29 September 2008
28 September 2008
27 September 2008
Many writers have an inevitable attraction to new ideas, the bright and shiny ones that glitter with promise and lure writers in with their siren song. Sometimes the attraction is so strong that it diverts writers from their current work. But once the edge comes off the glitter, and the reality of work sets in, another new and shiny idea is sure to take its place. The cycle continues over and over, and the writer never finishes anything.

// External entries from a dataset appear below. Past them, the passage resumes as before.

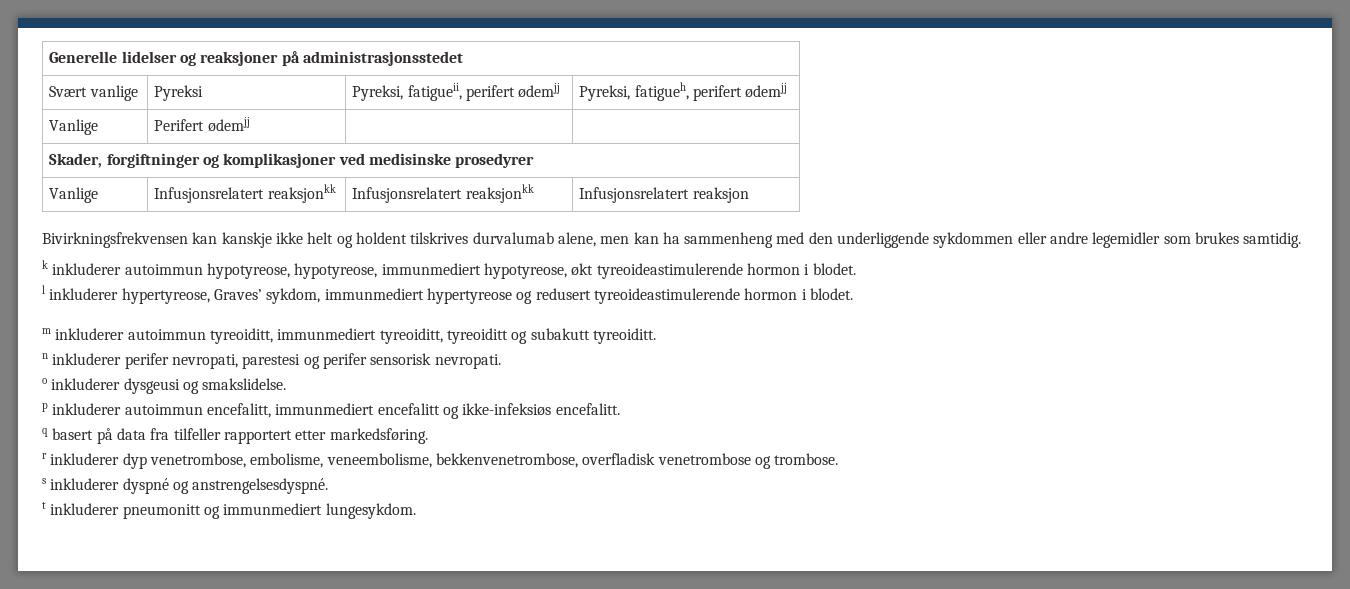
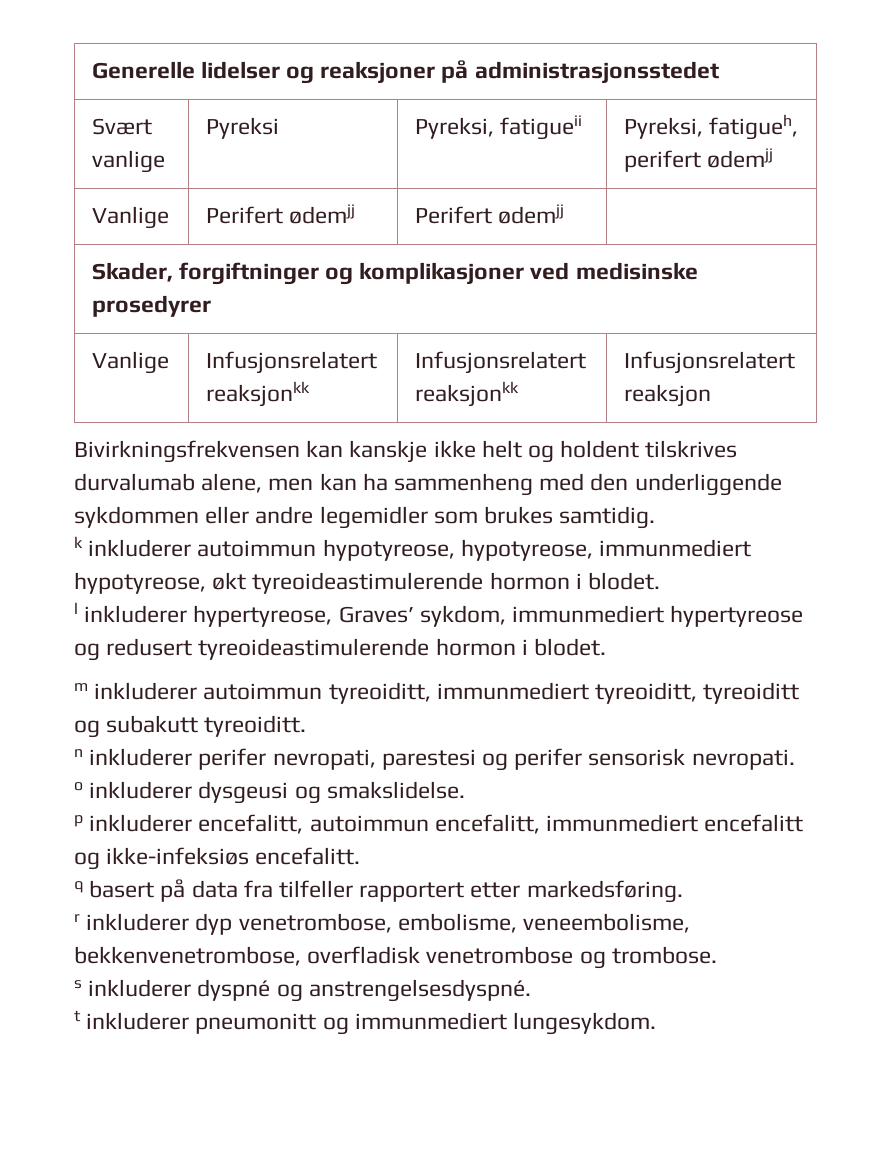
- Svært vanlige | Pyreksi | Pyreksi, fatigueii, perifert ødemjj | Pyreksi, fatigueh, perifert ødemjj
+ Svært vanlige | Pyreksi | Pyreksi, fatigueii | Pyreksi, fatigueh, perifert ødemjj
- Vanlige | Perifert ødemjj | |
+ Vanlige | Perifert ødemjj | Perifert ødemjj |
- p inkluderer autoimmun encefalitt, immunmediert encefalitt og ikke-infeksiøs encefalitt.
+ p inkluderer encefalitt, autoimmun encefalitt, immunmediert encefalitt og ikke-infeksiøs encefalitt.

Happily, I don't have that problem right now; I don't have a work in progress from which to be distracted. What I do have are too many ideas racketing around in my head, all begging for my attention, making it difficult to choose just one.
I blogged earlier this week about an idea generated from a recent nightmare; that idea is still on the back burner, percolating. While interesting and compelling, I don't think I'm prepared to write that story right now - I'm not in a good enough place emotionally to deal with the feelings that working with that idea is sure to engender.
Which leads me to the other new and shiny idea that's clamoring to be written. After my divorce, I started a dark, very grim urban fantasy that was more about me getting my emotions out on paper than anything else. Needless to say, that story, while promising, never went anywhere; there's too much baggage attached to it. I told myself that the urban fantasy market was too glutted, that it had reached its high water mark, and my story wouldn't have been fresh enough to sell, anyway.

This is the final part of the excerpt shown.